Any advice is appreciated.

this is bad advice for you, please consider all possibilities, but next time your pops acts outta pocket towards your mom, you need to call the police out. She can get a restraining order if need be, and mental health assistance from courts if need be.

about the bills, if she gets a divorce from an abusive person, all her bills will be paid for by the ex spouse in alimony. Just saying.

national domestic abuse hotline:
1.800.799.SAFE (7233)
TTY 1.800.787.3224
 
My mom cant drive anymore and she needs someone to give her her meds at the proper time and also needs me to check her bloodwork. She always forgets her meds, which are keeping her alive pretty much.

Damn Fam. I cant even imagine what you're facing right now.

Good on you for hanging in there!

Was just thinking you might be able to create an oasis of your own away from the madness so that you can bring your Mom out of the BS and into a better space - if even for just a few hours a day / days a week. That might be better medicine than any Dr. could prescribe.
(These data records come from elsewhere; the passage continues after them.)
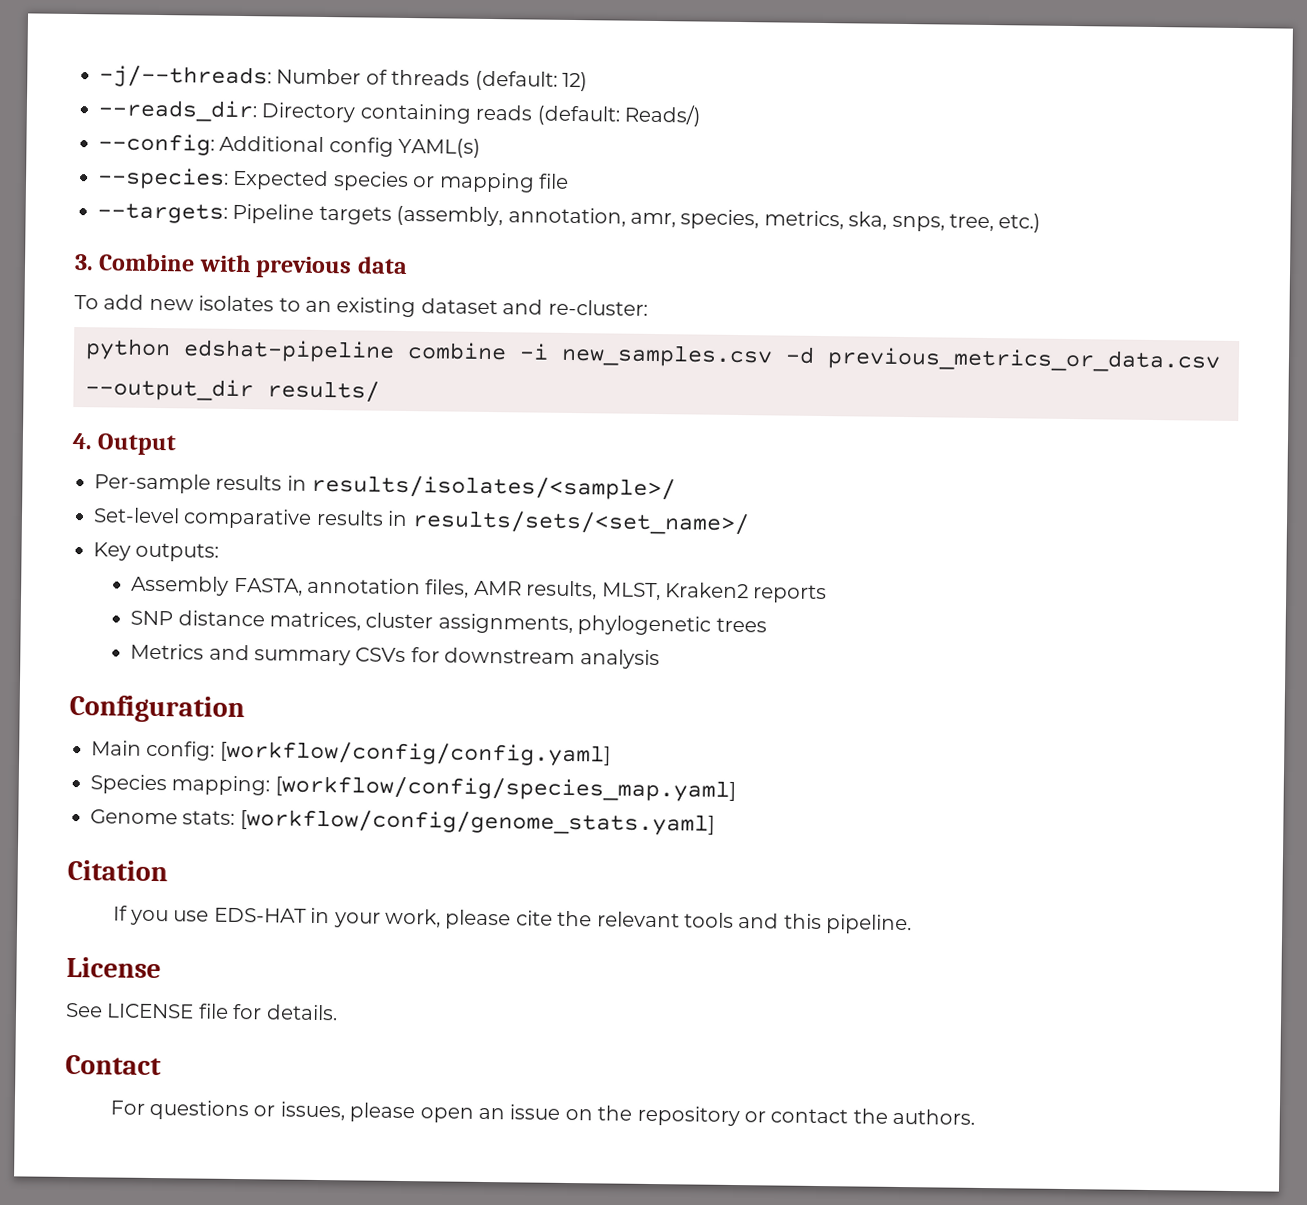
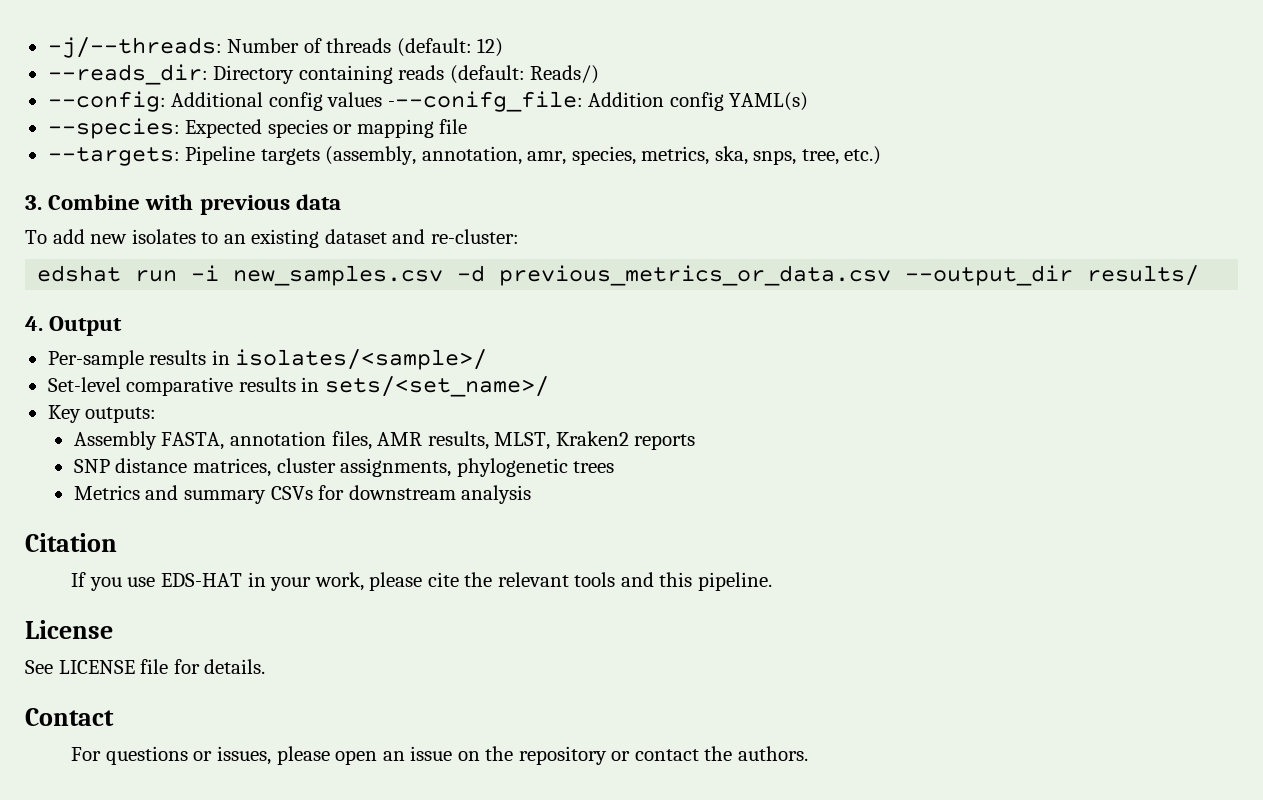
- --config: Additional config YAML(s)
+ --config: Additional config values ---conifg_file: Addition config YAML(s)
- python edshat-pipeline combine -i new_samples.csv -d previous_metrics_or_data.csv --output_dir results/
+ edshat run -i new_samples.csv -d previous_metrics_or_data.csv --output_dir results/
- Per-sample results in results/isolates/<sample>/
+ Per-sample results in isolates/<sample>/
- Set-level comparative results in results/sets/<set_name>/
+ Set-level comparative results in sets/<set_name>/
- Configuration
- Main config: [workflow/config/config.yaml]
- Species mapping: [workflow/config/species_map.yaml]
- Genome stats: [workflow/config/genome_stats.yaml]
At least that way you both can catch a break from the negative energy.

Aint no medicine gonna fix a bad environment.

Staying there is basically lighting incense and spraying air freshener with a huge pile of rotting trash in the middle of the room.

Sounds like your Father is hurting too - nobody acts like that for nothing.

People don't change and if all this started after the stroke then there's a real chance your Dad might be scared out of his mind.

People process information in some unique ways sometimes.

When home games are more like away games its time to move the team to a new city.

this is bad advice for you, please consider all possibilities, but next time your pops acts outta pocket towards your mom, you need to call the police out. She can get a restraining order if need be, and mental health assistance from courts if need be.

about the bills, if she gets a divorce from an abusive person, all her bills will be paid for by the ex spouse in alimony. Just saying.

If recent history is an example - please do not call the cops! If your Dad isn't beating / physically assaulting your Mom then I cant see how the Cops will make things anything other than worse than they already are. Leave them people out of your business! Cops aint the ones for a job like this. More harm than good. Y'all immigrants too? Nah fam. Leave that alone.
 
What I'm about to say may offend some, but I feel like it needs to be said. When people get married and say in sickness and in health they really don't appreciate what that means. When my mom was diagnosed with cancer two years ago my dad, my wife and myself essentially became full time caregivers and it was hard. I saw my mom go from the strongest most independent person I know to a person that could barely eat or go to the bathroom on her own. It was heartbreaking but to see my Dad, step up and put her needs above his own was truly inspiring and made me even more proud of my father. My father spent 30 days in the ICU when my mom was in a medically induced coma on a ventilator because of Pneumonia. He went to the hospital every day and even when my mom went to the rehabilitation hospital he went every day even though the hospital was on the other side of town. My dad was so devoted that I had to tell him that he needed to slow down otherwise I would lose both parents but he persisted. Dad was there for mom until she passed. My wife and I would take mom to her chemo appointments and attend to her as well. My older sisters both checked out with my middle sister who herself is a doctor being the worst offender. I understand what it's like being the only responsible child that seems to care about your parents. Lots of bitterness and anger I feel towards my siblings now that mom has passed but I have to get over it. It would be easy for me to say that your Dad is a scumbag for what he's doing but I've seen what being a full time caregiver can do to even the most compassionate person so try not to judge him too harshly. He is probably grieving the loss of your mom even though she's still there, she isn't what she once was which is hard.
 
Dont call the police on your dad.

They are useless and it will only complicate and make your situation worse.